【完】Dimples 幼馴染のキミと僕

シルクの布を大きく拡げると、それは月明かりに照らされてとても美しい純白だ。

そう、菫はとても両親想いの子。だからこそこのままではいけないだろう。菫はお父さんなんてもう知らないと言っていたけれど、そんな訳にはいかない。

俺だって小さい頃からおじちゃんの事は知っている。とても真面目な人だ。美しい日本の文化を愛し、彼の手掛けるお店には愛がある。そしてそんな人が家族を愛していない訳がない。

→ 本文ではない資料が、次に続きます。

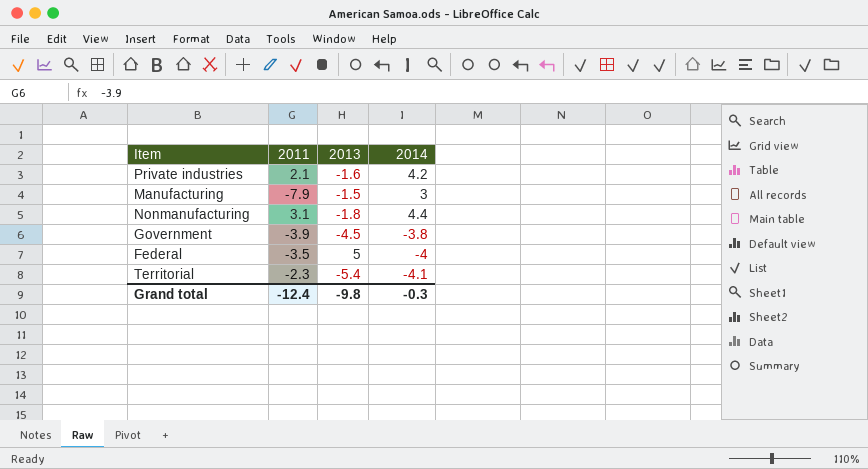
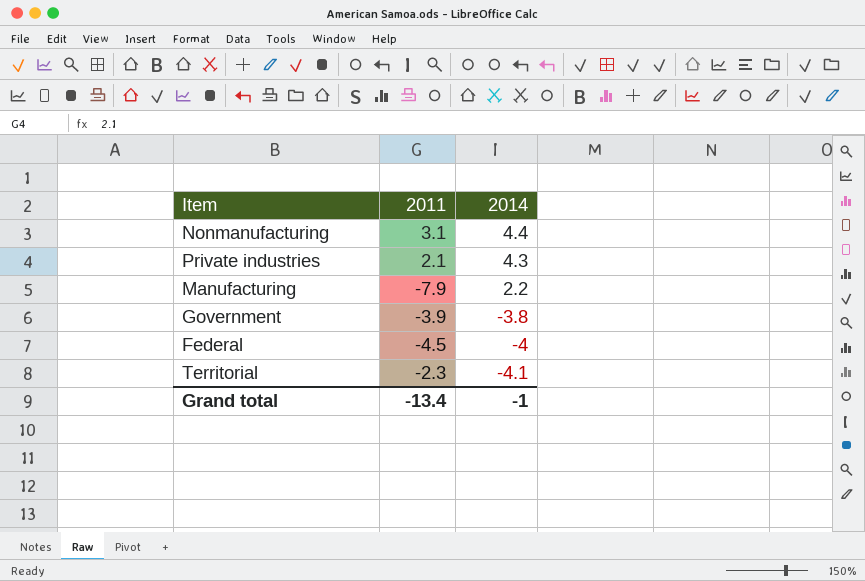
row order: none -> 2014 descending
column 2013 | position: 3 -> none
Private industries | 2014: 4.2 -> 4.3
Manufacturing | 2014: 3 -> 2.2
Federal | 2011: -3.5 -> -4.5
Grand total | 2011: -12.4 -> -13.4
Grand total | 2014: -0.3 -> -1

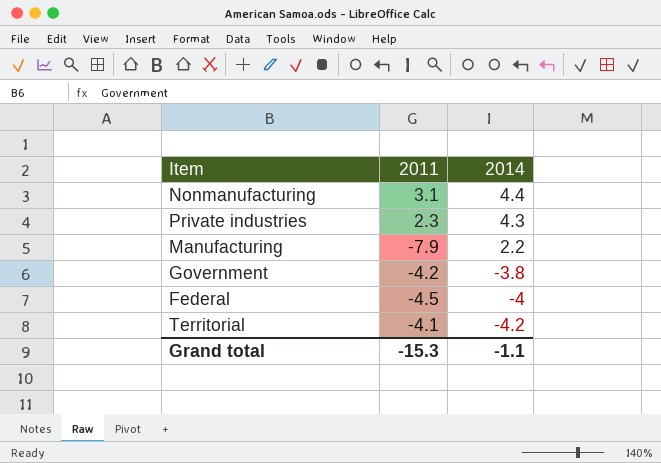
Private industries | 2011: 2.1 -> 2.3
Government | 2011: -3.9 -> -4.2
Territorial | 2011: -2.3 -> -4.1
Territorial | 2014: -4.1 -> -4.2
Grand total | 2011: -13.4 -> -15.3
Grand total | 2014: -1 -> -1.1

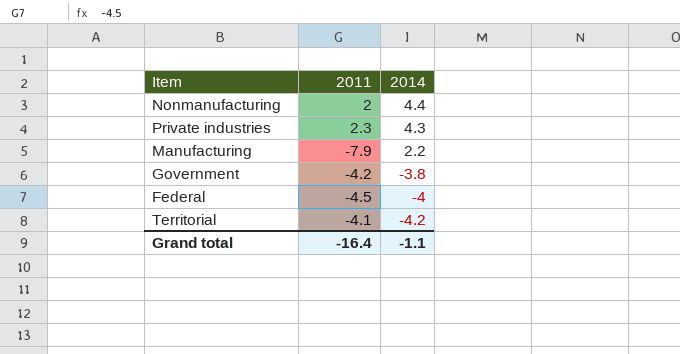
Nonmanufacturing | 2011: 3.1 -> 2
Grand total | 2011: -15.3 -> -16.4

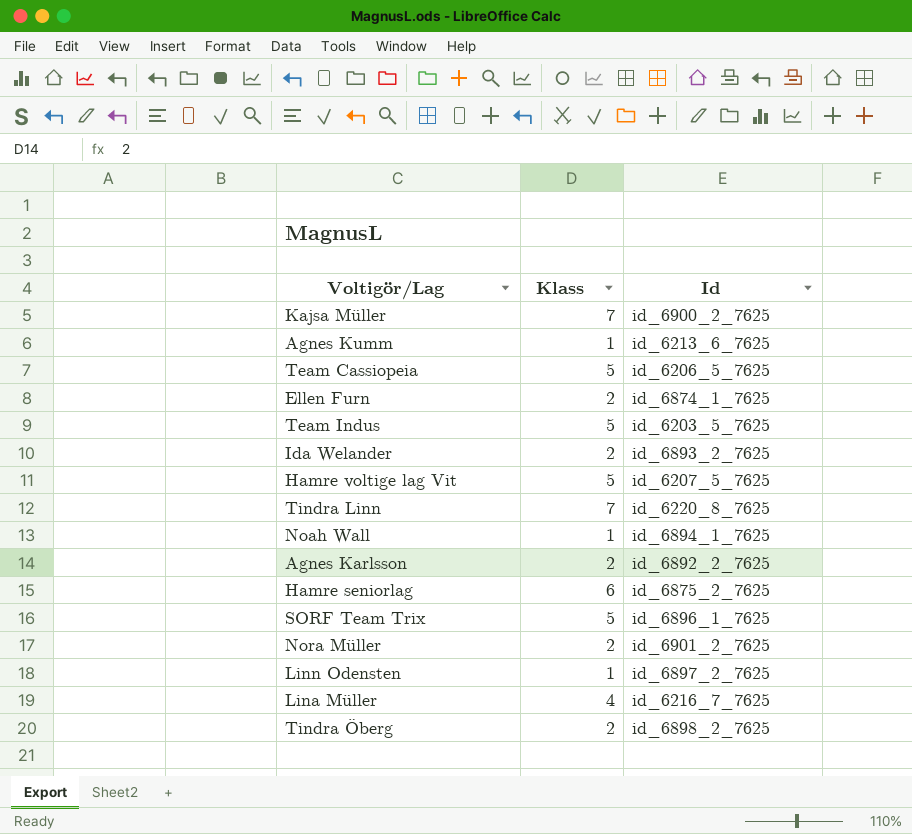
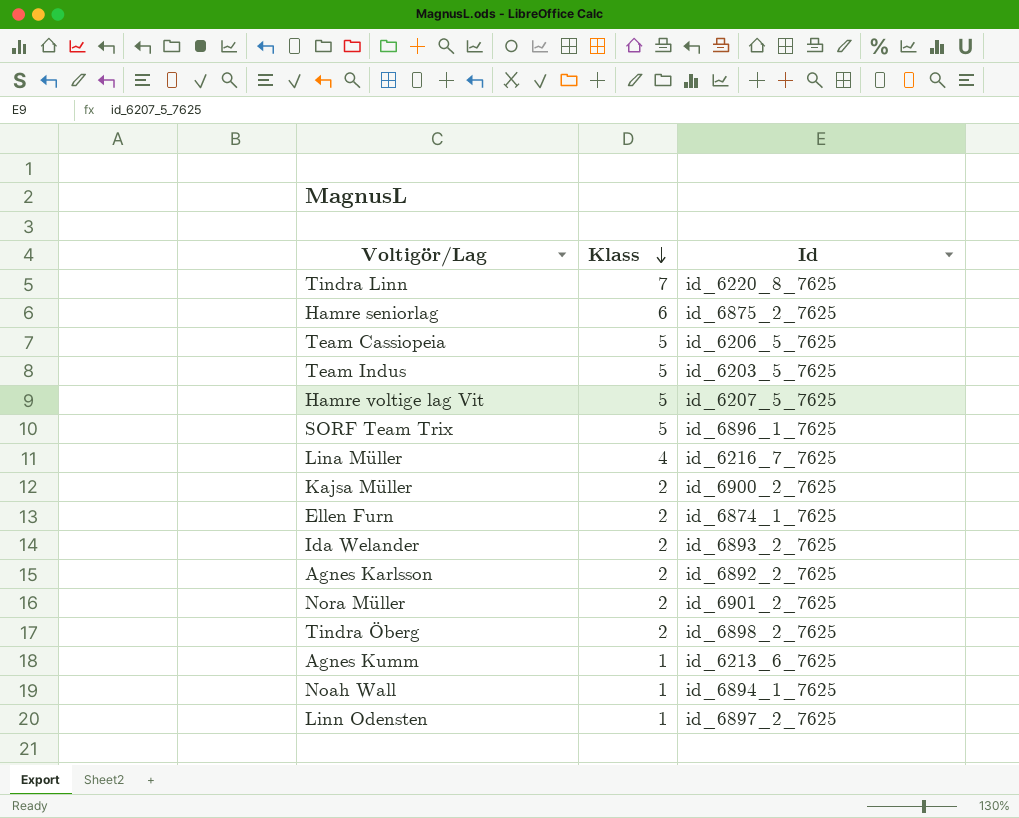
row order: none -> Klass descending
Kajsa Müller | Klass: 7 -> 2

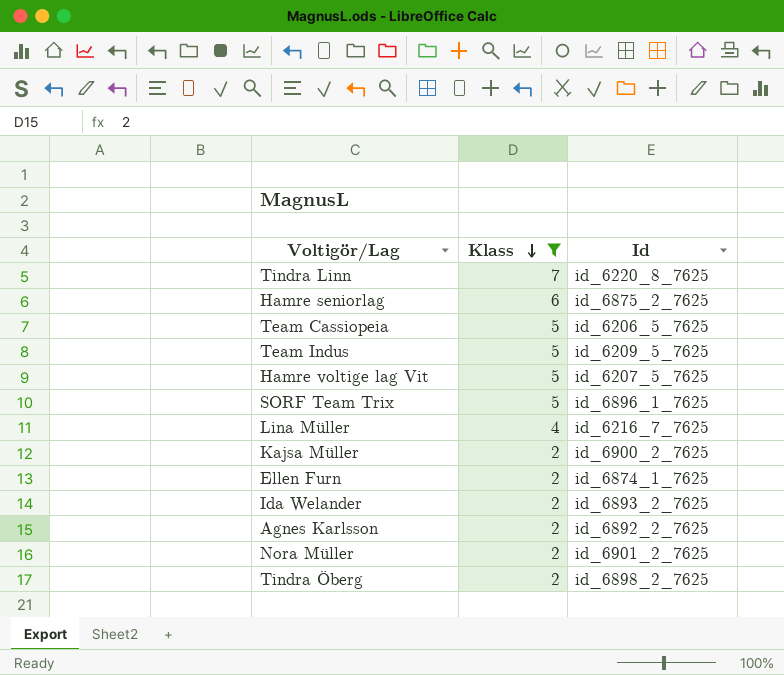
filter: none -> Klass != 1
Team Indus | Id: id_6203_5_7625 -> id_6209_5_7625

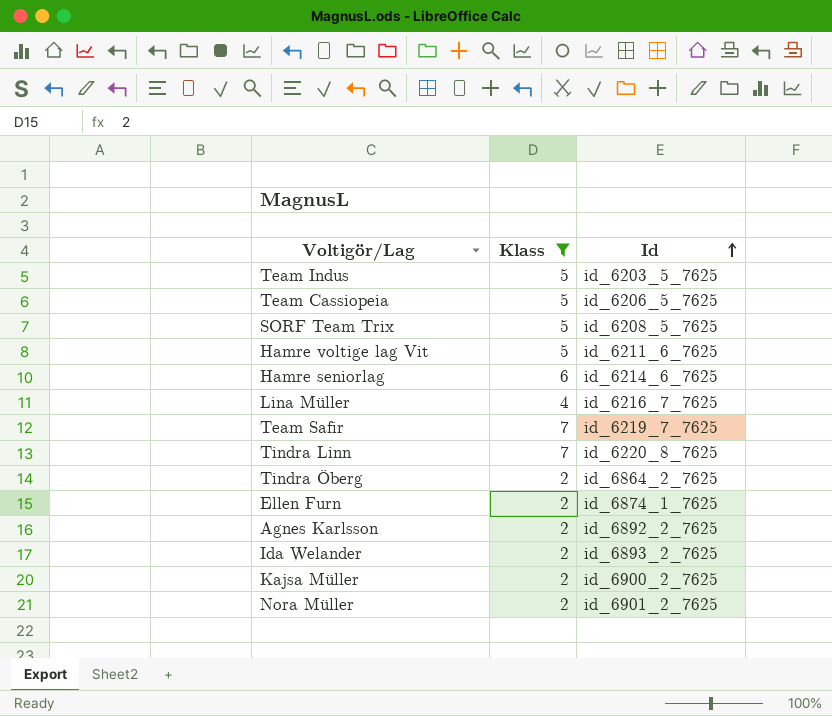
row order: Klass descending -> Id ascending
Team Indus | Id: id_6209_5_7625 -> id_6203_5_7625
SORF Team Trix | Id: id_6896_1_7625 -> id_6208_5_7625
Hamre voltige lag Vit | Id: id_6207_5_7625 -> id_6211_6_7625
Hamre seniorlag | Id: id_6875_2_7625 -> id_6214_6_7625
row Team Safir: none -> 7 | id_6219_7_7625
Tindra Öberg | Id: id_6898_2_7625 -> id_6864_2_7625

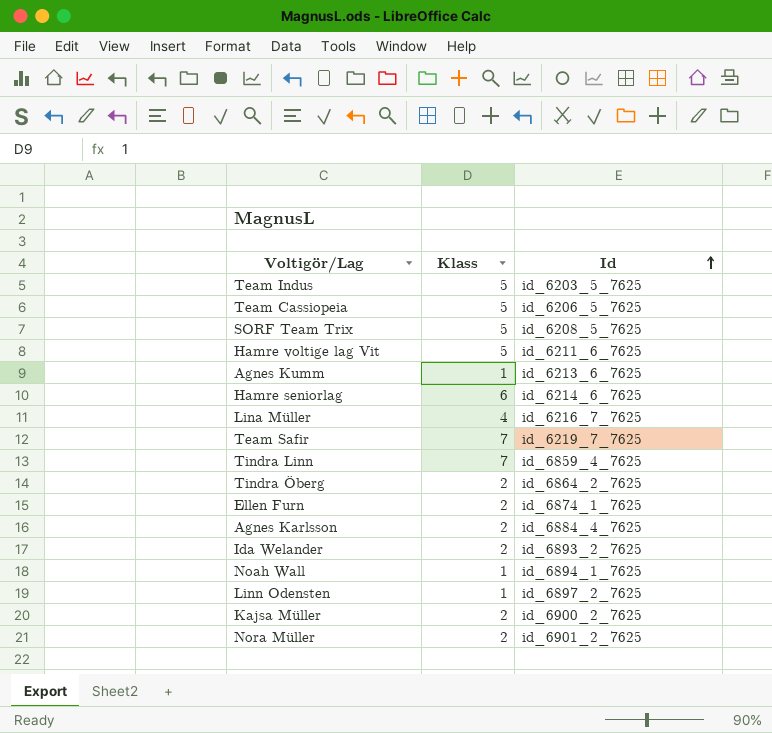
filter: Klass != 1 -> none
Tindra Linn | Id: id_6220_8_7625 -> id_6859_4_7625
Agnes Karlsson | Id: id_6892_2_7625 -> id_6884_4_7625

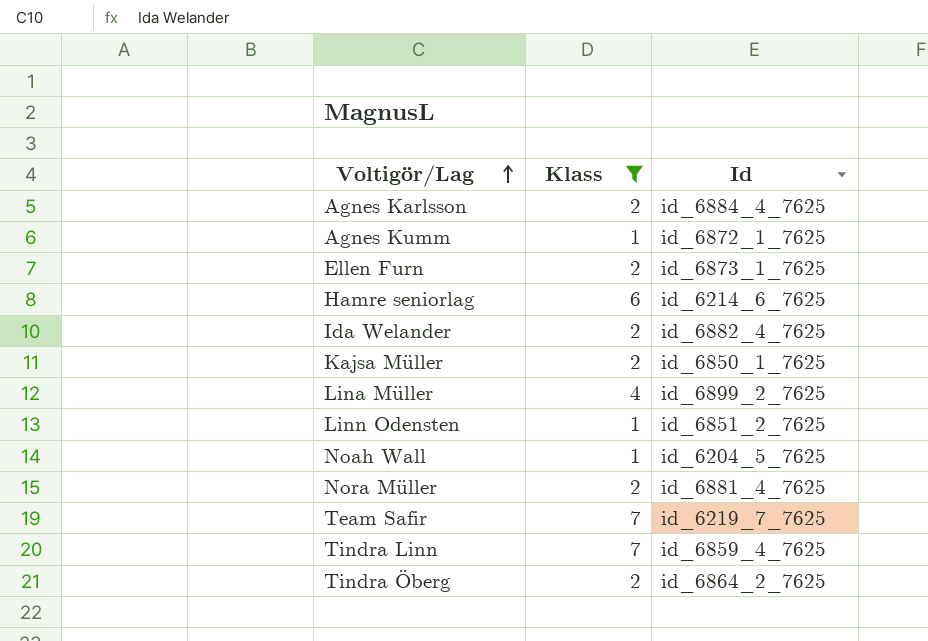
filter: none -> Klass != 5
row order: Id ascending -> Voltigör/Lag ascending
Agnes Kumm | Id: id_6213_6_7625 -> id_6872_1_7625
Ellen Furn | Id: id_6874_1_7625 -> id_6873_1_7625
Ida Welander | Id: id_6893_2_7625 -> id_6882_4_7625
Kajsa Müller | Id: id_6900_2_7625 -> id_6850_1_7625
Lina Müller | Id: id_6216_7_7625 -> id_6899_2_7625
Linn Odensten | Id: id_6897_2_7625 -> id_6851_2_7625
Noah Wall | Id: id_6894_1_7625 -> id_6204_5_7625
Nora Müller | Id: id_6901_2_7625 -> id_6881_4_7625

それに娘を会社の道具に思うような人だとは到底思えない。幼い頃からとても優しい人だった。きちんと誠意を持って話せば理解ってくれるだろう。

小さい時は俺の事も褒めてくれたんだ。


’潤くんは本当にピアノが上手だねー’

’潤くん、学級委員長になったんだって?すごいなぁー’

’リレーの選手なんてすごいじゃないかぁ。潤くんは勉強もスポーツも何でも出来るんだなぁ~’


おじちゃんが俺をよく思わなくなったのは、中学校に上がってからだ。

佐久間家と篠崎家は昔から交流があった。一緒に出掛けたり、旅行に行ったり、それも俺たち子供が段々と大きくなっていくうちに徐々になくなっていった。

中学に上がる前、父と仲の良かったおじちゃんが言った言葉がある。

’潤くんは中学受験をしないのか?’と。